**WHAT YOU WILL DO**:
Set the entries below down again, please. Match them exactly.

**Dataset excerpts**:
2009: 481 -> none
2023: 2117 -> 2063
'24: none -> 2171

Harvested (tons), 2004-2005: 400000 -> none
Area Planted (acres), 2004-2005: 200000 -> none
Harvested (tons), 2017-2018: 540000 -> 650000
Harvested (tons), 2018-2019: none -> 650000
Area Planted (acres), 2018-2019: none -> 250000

**RESPONSE TO THIS TASK**:
2009: 481 -> none
2023: 2117 -> 2063
'24: none -> 2171

Harvested (tons), 2004-2005: 400000 -> none
Area Planted (acres), 2004-2005: 200000 -> none
Harvested (tons), 2017-2018: 540000 -> 650000
Harvested (tons), 2018-2019: none -> 650000
Area Planted (acres), 2018-2019: none -> 250000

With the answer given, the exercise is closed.